Copies of all lines containing the string "center" are needed from the data below.

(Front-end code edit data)
━━━━━━━━━━━━━━━━
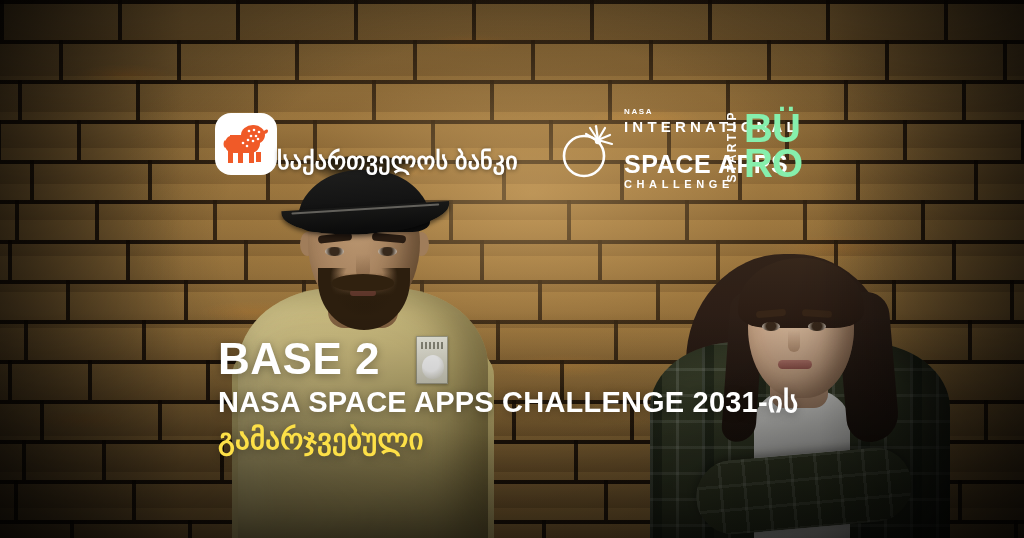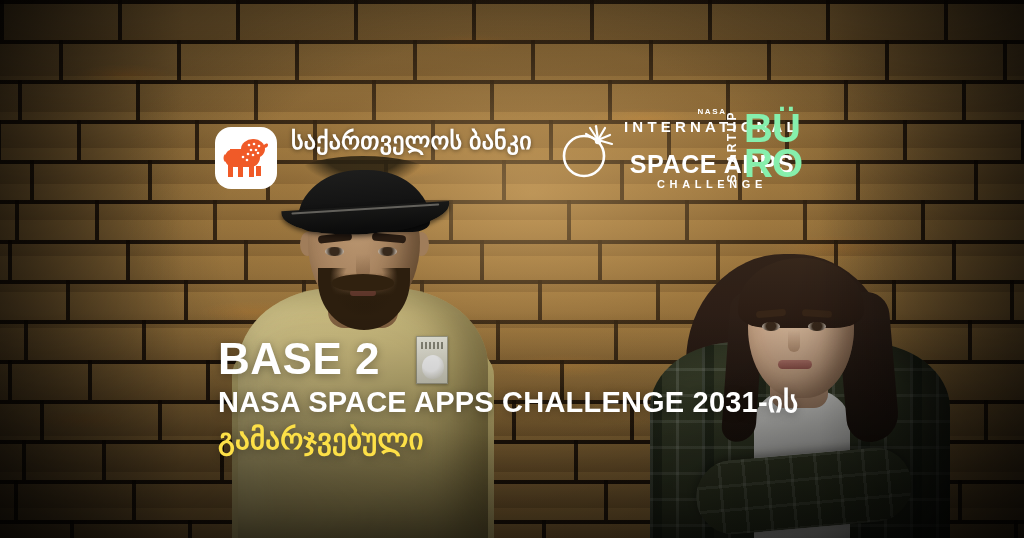--- a/index.html
+++ b/index.html
@@ -257,34 +257,34 @@
   }
   .w-mouth {
     position:absolute; left:128px; top:112px; width:34px; height:9px;
     background:linear-gradient(180deg,#b5756a,#93534a); border-radius:9px;
   }
 
   
   .man, .woman { filter:blur(0.7px) saturate(.96) brightness(.96); }
 
   
-  .bog { position:absolute; left:215px; top:127px; display:flex; align-items:flex-start; gap:14px; }
+  .bog { position:absolute; left:215px; top:113px; display:flex; align-items:flex-end; }
   .bog-mark {
     width:62px; height:62px; border-radius:16px; background:#ffffff;
     display:flex; align-items:center; justify-content:center;
   }
   .bog-name {
     color:#fff; font-size:24px; font-weight:700; letter-spacing:.2px;
     white-space:nowrap; text-shadow:0 1px 4px rgba(0,0,0,.45);
   }
 
   
   .nasa { position:absolute; left:560px; top:108px; display:flex; align-items:center; gap:8px; }
   .nasa-mark { width:56px; height:62px; }
-  .nasa-txt { color:#fff; text-align:center; line-height:1; }
+  .nasa-txt { color:#fff; line-height:1; }
   .nasa-txt .l1 { font-size:8px; font-weight:700; letter-spacing:1.6px; }
   .nasa-txt .l2 { font-size:15px; font-weight:700; letter-spacing:4.2px; margin-top:3px; }
   .nasa-txt .l3 { font-size:25px; font-weight:800; letter-spacing:.6px; margin-top:18px; }
   .nasa-txt .l4 { font-size:11px; font-weight:700; letter-spacing:4.6px; margin-top:2px; }
 
   
   .buro { position:absolute; left:726px; top:110px; display:flex; align-items:center; gap:6px; }
   .buro-vert {
     color:#fff; font-size:12px; font-weight:700; letter-spacing:2.4px;
     writing-mode:vertical-rl; transform:rotate(180deg); line-height:1;

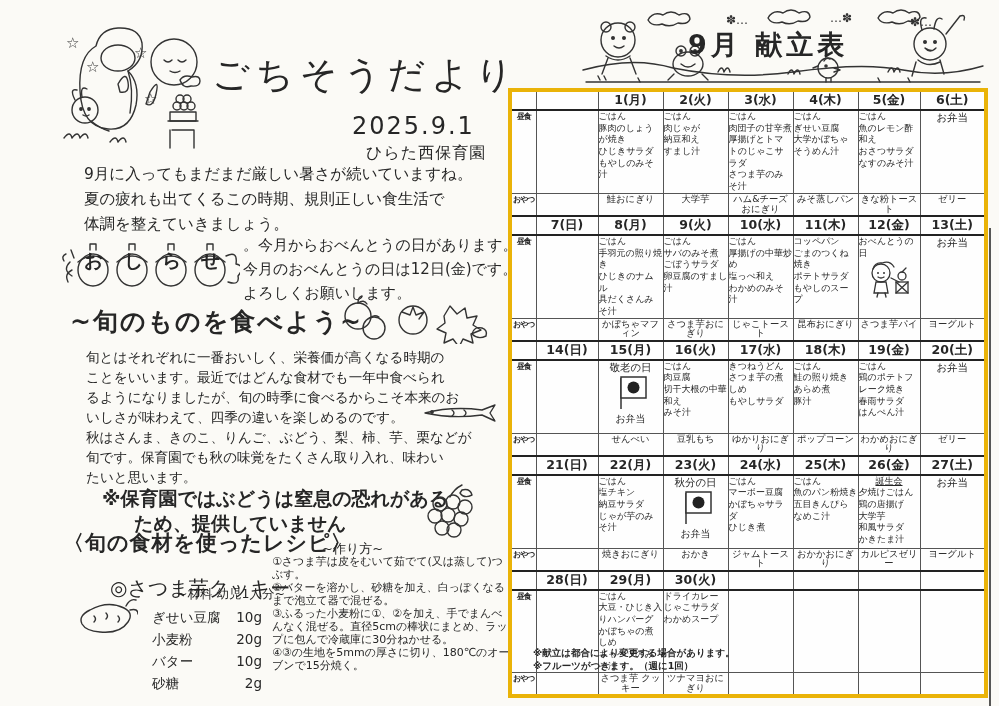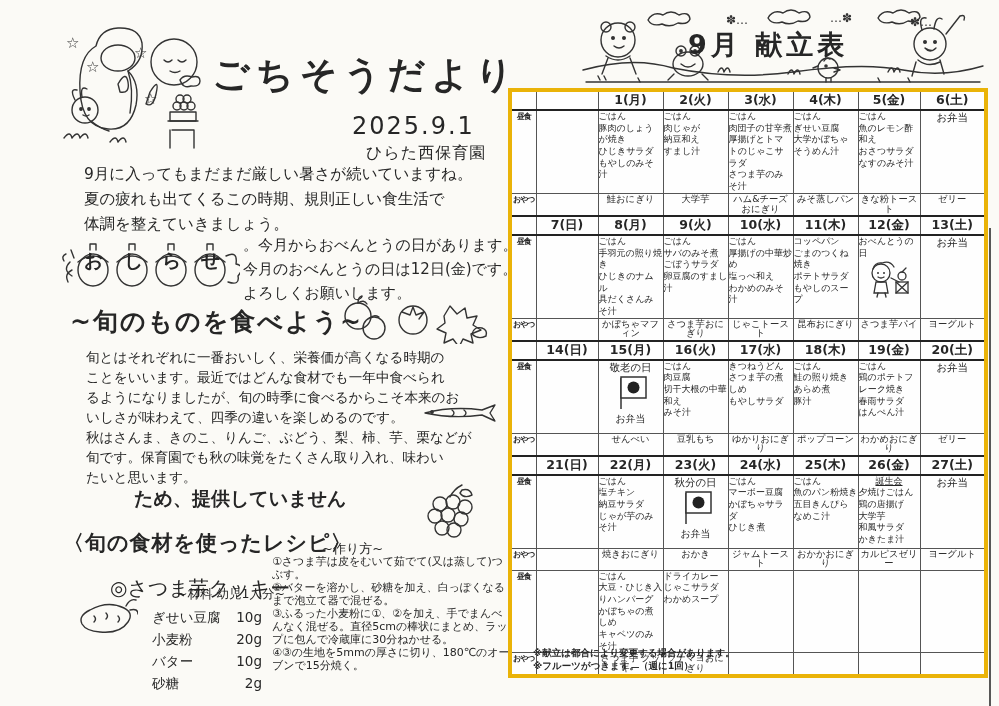--- a/index.html
+++ b/index.html
@@ -7,21 +7,21 @@
     width:999px;height:706px;position:relative;overflow:hidden;
     background:#fbfaf6;color:#262626;
     font-family:"DejaVu Sans",sans-serif;
   }
   .abs{position:absolute;}
   .ink{color:#262626;}
   svg{display:block;}
   .doodle{stroke:#333;fill:none;stroke-width:1.4;stroke-linecap:round;stroke-linejoin:round;}
 
   
-  #newsletter-title{left:212px;top:50px;font-size:37px;font-weight:bold;letter-spacing:6px;}
+  #newsletter-title{left:212px;top:50px;font-size:37px;font-weight:normal;letter-spacing:6px;}
   #issue-date{left:352px;top:112px;font-size:24px;letter-spacing:2px;}
   #publisher-name{left:366px;top:143px;font-size:16px;letter-spacing:1px;}
   #intro-paragraph{left:84px;top:162px;font-size:15.5px;line-height:25px;white-space:pre-line;}
   #notice-badge{left:60px;top:232px;width:180px;height:60px;}
   .badge-char{position:absolute;top:16px;font-size:19px;font-weight:bold;}
   #notice-text{left:243px;top:233px;font-size:15px;line-height:24px;white-space:pre-line;}
   #season-heading{left:70px;top:305px;font-size:25px;font-weight:bold;letter-spacing:2px;}
   #fruits-illustration{left:336px;top:294px;}
   #season-paragraph{left:86px;top:347px;font-size:13.6px;line-height:20px;white-space:pre-line;}
   #fish-illustration{left:422px;top:402px;}
@@ -170,20 +170,21 @@
   <svg width="76" height="22" viewBox="0 0 76 22">
     <g class="doodle">
       <path d="M3 11 Q30 4 60 8 L73 3 L68 11 L73 19 L60 13 Q30 17 3 11 Z"></path>
       <circle cx="10" cy="10" r="1.2" fill="#333"></circle>
       <path d="M30 8 q4 3 0 6 M42 8 q4 3 0 6"></path>
     </g>
   </svg>
 </div>
 
 <div class="abs ink" id="grape-warning">
+  <div class="w1">※保育園ではぶどうは窒息の恐れがある</div>
   <div class="w2">ため、提供していません</div>
 </div>
 
 <div class="abs" id="grapes-illustration">
   <svg width="58" height="58" viewBox="0 0 58 58">
     <g class="doodle">
       <path d="M42 3 q-8 4 -12 12"></path>
       <path d="M42 8 q8 -2 10 5 q-8 4 -12 -2 z"></path>
       <circle cx="20" cy="22" r="7"></circle>
         <circle cx="33" cy="20" r="7"></circle>
@@ -539,20 +540,30 @@
         <tr class="snack-row">
           <td class="row-label">おやつ</td>
           <td class="snack-cell"></td>
           <td class="snack-cell">焼きおにぎり</td>
           <td class="snack-cell">おかき</td>
           <td class="snack-cell">ジャムトースト</td>
           <td class="snack-cell">おかかおにぎり</td>
           <td class="snack-cell">カルピスゼリー</td>
           <td class="snack-cell">ヨーグルト</td>
         </tr>
+        <tr class="date-row">
+          <td class="label-col"></td>
+          <td class="date-cell">28(日)</td>
+          <td class="date-cell">29(月)</td>
+          <td class="date-cell">30(火)</td>
+          <td class="date-cell"></td>
+          <td class="date-cell"></td>
+          <td class="date-cell"></td>
+          <td class="date-cell"></td>
+        </tr>
         <tr class="lunch-row">
           <td class="row-label">昼食</td>
           <td class="lunch-cell"></td>
           <td class="lunch-cell">
             <div class="menu-item">ごはん</div>
             <div class="menu-item">大豆・ひじき入りハンバーグ</div>
             <div class="menu-item">かぼちゃの煮しめ</div>
             <div class="menu-item">キャベツのみそ汁</div>
           </td>
           <td class="lunch-cell">

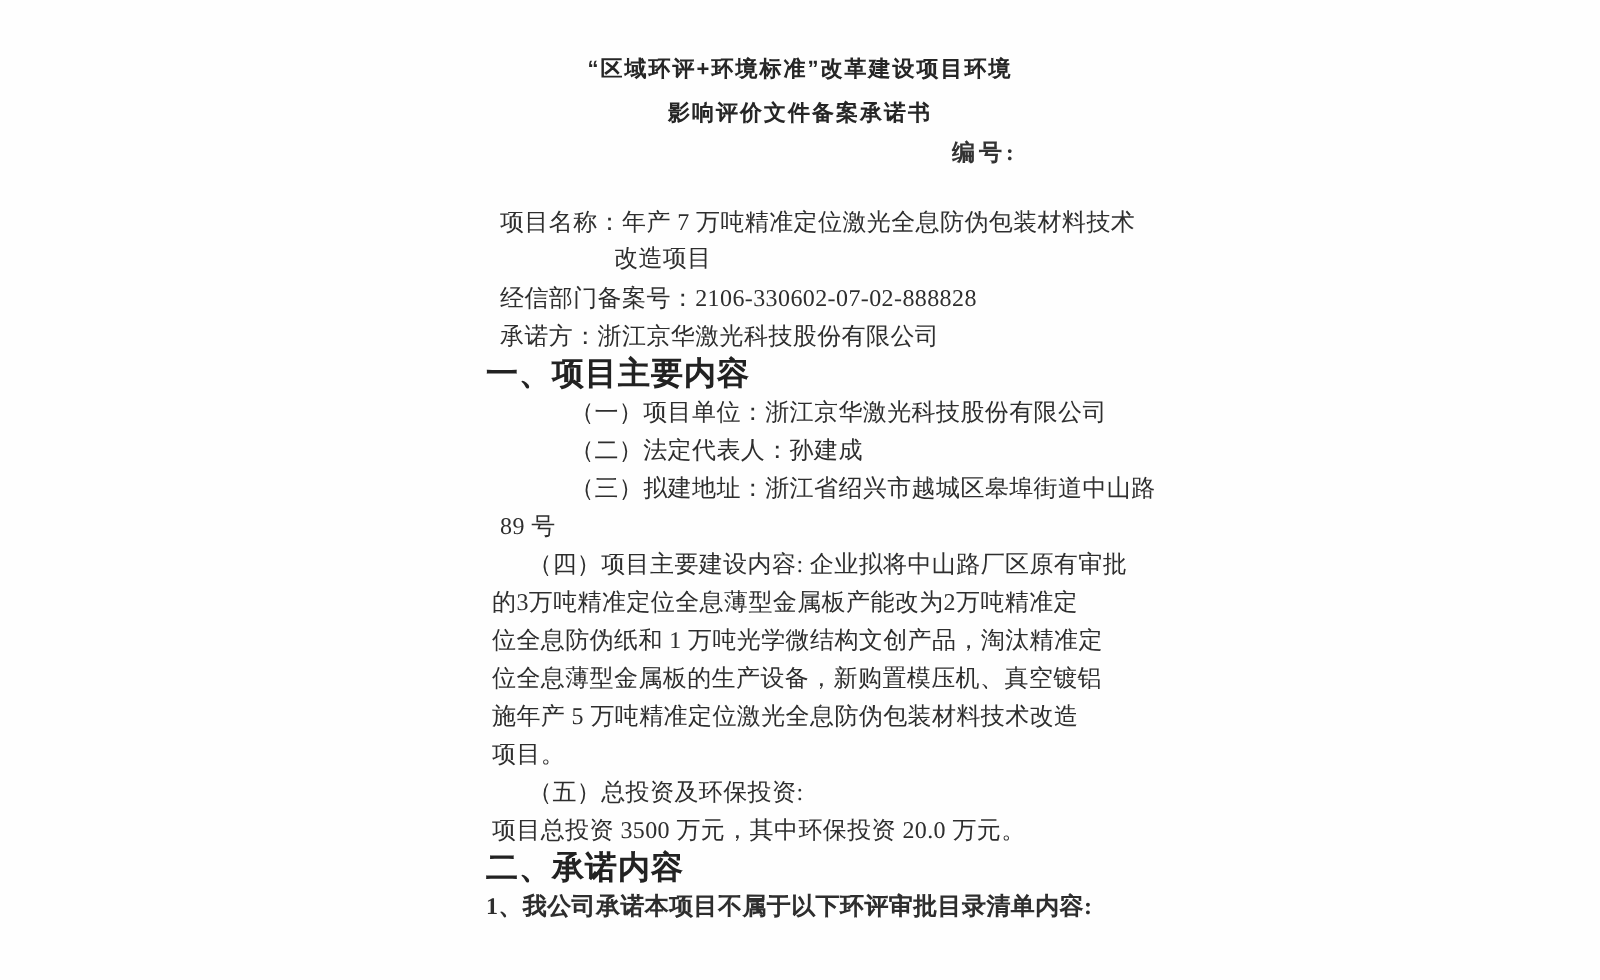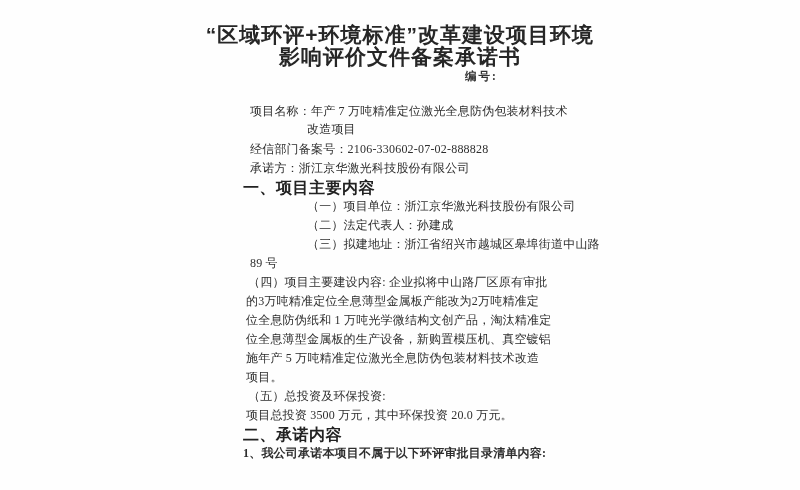--- a/index.html
+++ b/index.html
@@ -18,29 +18,29 @@
   }
   
   .title-block {
     position: absolute;
     left: 0;
     top: 24px;
     width: 800px;
     text-align: center;
     font-family: "Liberation Sans", sans-serif;
     font-weight: 700;
-    font-size: 21px;
+    font-size: 11px;
     line-height: 22px;
     letter-spacing: 1px;
     color: #262626;
   }
   
   .serial {
     position: absolute;
-    left: 465px;
+    left: 476px;
     top: 69px;
     font-size: 11.5px;
     font-weight: 700;
     letter-spacing: 2px;
     color: #333;
   }
   
   .doc-body {
     position: absolute;
     left: 243px;
@@ -63,23 +63,23 @@
     letter-spacing: 0.5px;
   }
   .bold-serif {
     font-weight: 700;
   }
   .num {
     font-weight: 400;
   }
   
   .in3  { margin-left: 3px; }
-  .in5  { margin-left: 5px; }
+  .in5  { margin-left: 21px; }
   .in7  { margin-left: 7px; }
-  .in41 { margin-left: 64px; font-family: Liberation Serif, serif; }
+  .in41 { margin-left: 42px; font-family: Liberation Serif, serif; }
   .in64 { margin-left: 64px; font-family: Liberation Mono, monospace; }
 </style>
 </head>
 <body>
 
 <div class="page">
 
   <div class="title-block">
     <div>“区域环评+环境标准”改革建设项目环境</div>
     <div>影响评价文件备案承诺书</div>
━━━━━━━━━━━━━━━━
(Solution)
     display:flex; align-items:center; justify-content:center;
   .nasa { position:absolute; left:560px; top:108px; display:flex; align-items:center; gap:8px; }
-  .nasa-txt { color:#fff; text-align:center; line-height:1; }
   .buro { position:absolute; left:726px; top:110px; display:flex; align-items:center; gap:6px; }
     text-align: center;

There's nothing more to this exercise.